How to Photograph Fireworks by Alan Hess
Most people only get to see fireworks once or twice a year and here in the US, the 4th of July, or Independence Day is one of those times.
Getting good fireworks photos isn’t very difficult but can be a little daunting to beginning photographers. I thought I would put together a few tips to help you get better fireworks photos.
The most important part of shooting fireworks is to use a tripod.
Setting the camera on a tripod keeps the camera steady during the long exposure needed to capture the falling light trails. It is impossible to hand hold a camera steady for the 4 plus seconds needed to get a good sharp light trail.
Use manual focus to preset the focus to infinity.
This will keep the camera from trying to refocus when you push the shutter release button. You can check the focus when the first fireworks fly through the air by using the focus ring on the lens.
Set the camera to Manual mode, the ISO to 100 or 200 (depends on the lowest native setting for your camera), and the aperture to f/11.
The only setting to change at this point is the shutter speed. I start at 2 seconds and work up or down from there. For photos of just the fireworks, use as long a lens as possible to fill the frame with the fireworks. If the photo you want to capture is a fireworks display over a city skyline and you want to keep the skyline in the image, a wider-angle lens is necessary. A fireworks display gives you multiple chances to shoot the fireworks; use these chances to correct the exposure and framing between photos.
A cable release or remote is useful in this situation, because it reduces camera movement and lets you watch the fireworks so that you can trigger the shutter release when the rocket is at its apex. This lets the shutter stay open while the light trails are visible and helps in getting a bright, sharp photo of the firework.
After the first photo, check the exposure by looking at the picture on the LCD. If it looks underexposed, increase the shutter speed to 3 seconds and try again. If the scene looks overexposed, decrease the shutter speed to 1 second.

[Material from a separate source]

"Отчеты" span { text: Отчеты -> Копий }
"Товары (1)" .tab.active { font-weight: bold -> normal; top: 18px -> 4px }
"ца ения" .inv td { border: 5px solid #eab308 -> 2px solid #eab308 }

If you want to get some of the surrounding are in th frame, you will need to shoot wider and you will probably need to leave th shutter open longer so that the light from the fireworks will illuminate the surroundings.
Use the Bulb setting.
You can also manually keep the shutter open while the fireworks are visible. Just set the shutter speed to BULB, hold the shutter down when the rocket bursts, and release the shutter when the light trails start to fade.
The Grand Finale
There is usually a grand finale, which will have multiple color bursts all at the same time. This will be brighter than the single explosions so adjust the shutter speed accordingly or the photos will be overexposed.